Development and validation of the student readiness and anxiety scale for AI-assisted biology teaching (SRAS-AIBT)
摘要
As the use of artificial intelligence in education increases, determining student readiness and anxiety has become a necessity; however, the lack of a measurement tool specific to biology education in the literature formed the basis of this study. This study aims to address this gap by developing a scale that can measure student readiness and anxiety about the use of artificial intelligence in biology teaching. This research employed an exploratory sequential mixed-methods design. First, new items were developed and an item pool created by gathering student opinions based on relevant concepts and literature reviews. Then, the prepared items were submitted to expert opinions, and after expert evaluations, validity and reliability tests of the scale were conducted using Exploratory Factor Analysis (EFA) and Confirmatory Factor Analysis (CFA).
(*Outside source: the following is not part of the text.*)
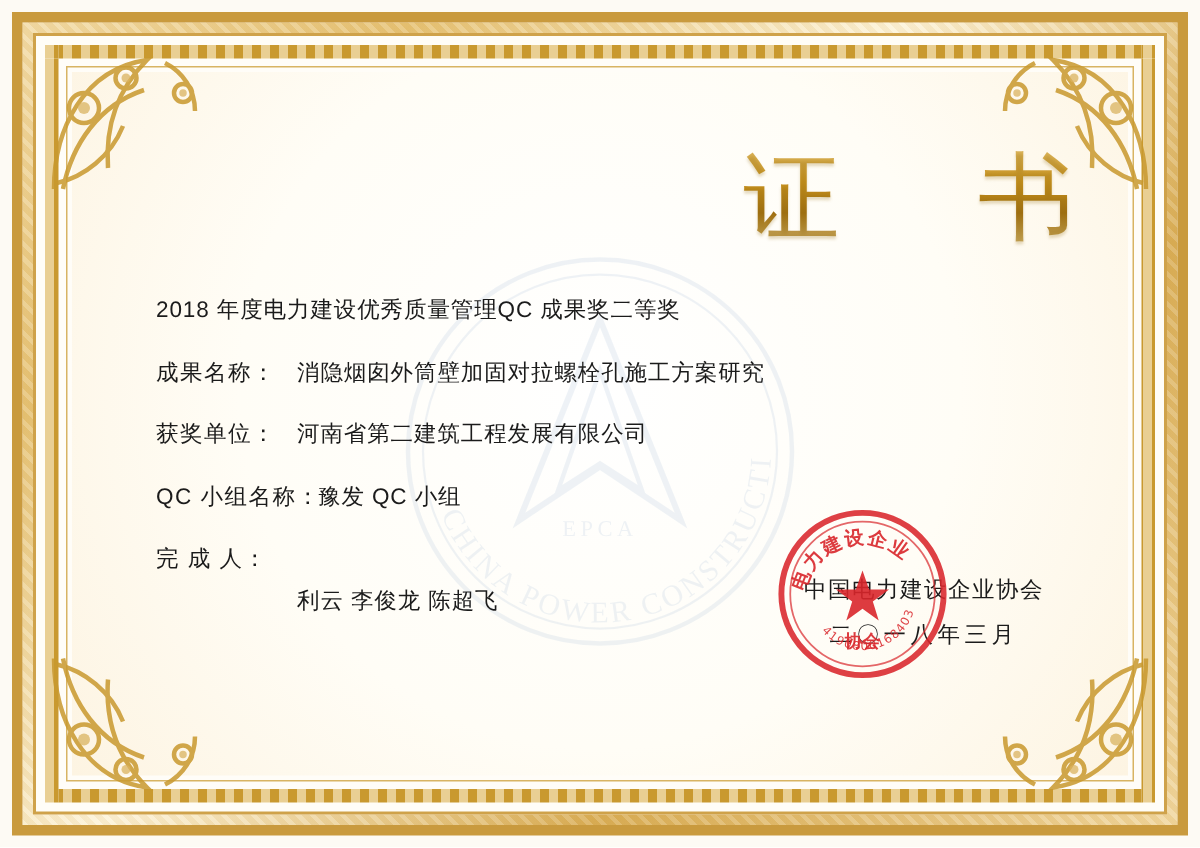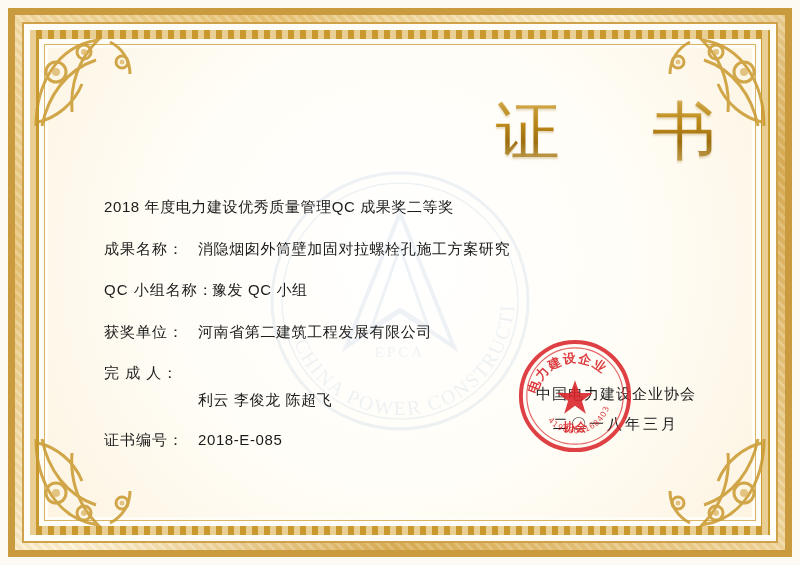"QC 小组名称：" div.field-row { order: before "获奖单位：" -> after "获奖单位：" }
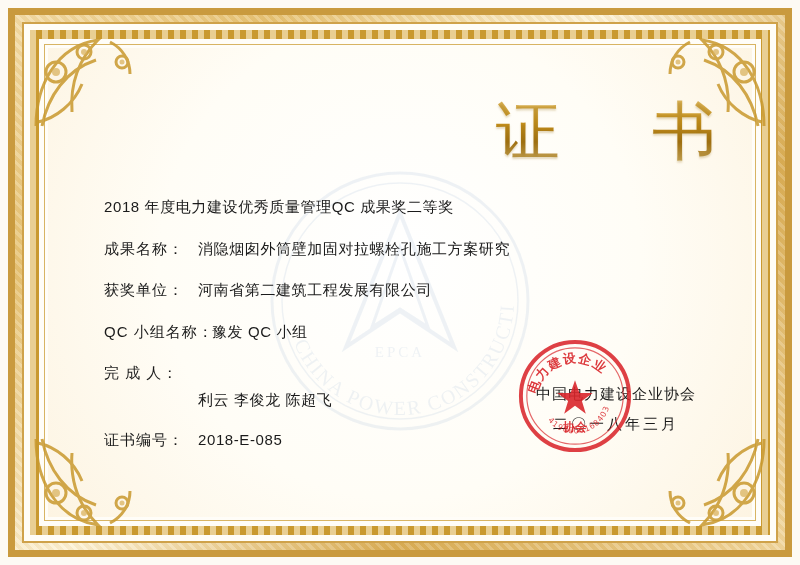"证书编号：" div.field-row { html: <div> <div>证书编号：</div> <div>2018-E-085</div> </div> -> none }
This study involved 322 students in the EFA phase and 300 students in the CFA phase, aged 18–22, studying biology in a province in eastern Turkey. The developed scale consisted of two factors and 15 items. The scale was developed as a 5-point Likert-type instrument ranging from ‘Strongly Disagree’ (1) to ‘Strongly Agree’ (5). According to the EFA results, the cumulative variance ratio was determined to be 73.084%. The Cronbach’s alpha reliability coefficient was calculated as 0.95. The CFA results revealed that the two-factor model had a sufficient fit, and the values χ²/df = 3.7, RMSEA = 0.08, CFI = 0.94, and NNFI (TLI) = 0.93 support the structural validity of the model. As a reliable and valid instrument, the SRAS-AIBT serves as a practical tool for educators to design AI-assisted biology lessons tailored to student needs, thereby contributing directly to the improvement of instructional methods in this rapidly evolving field.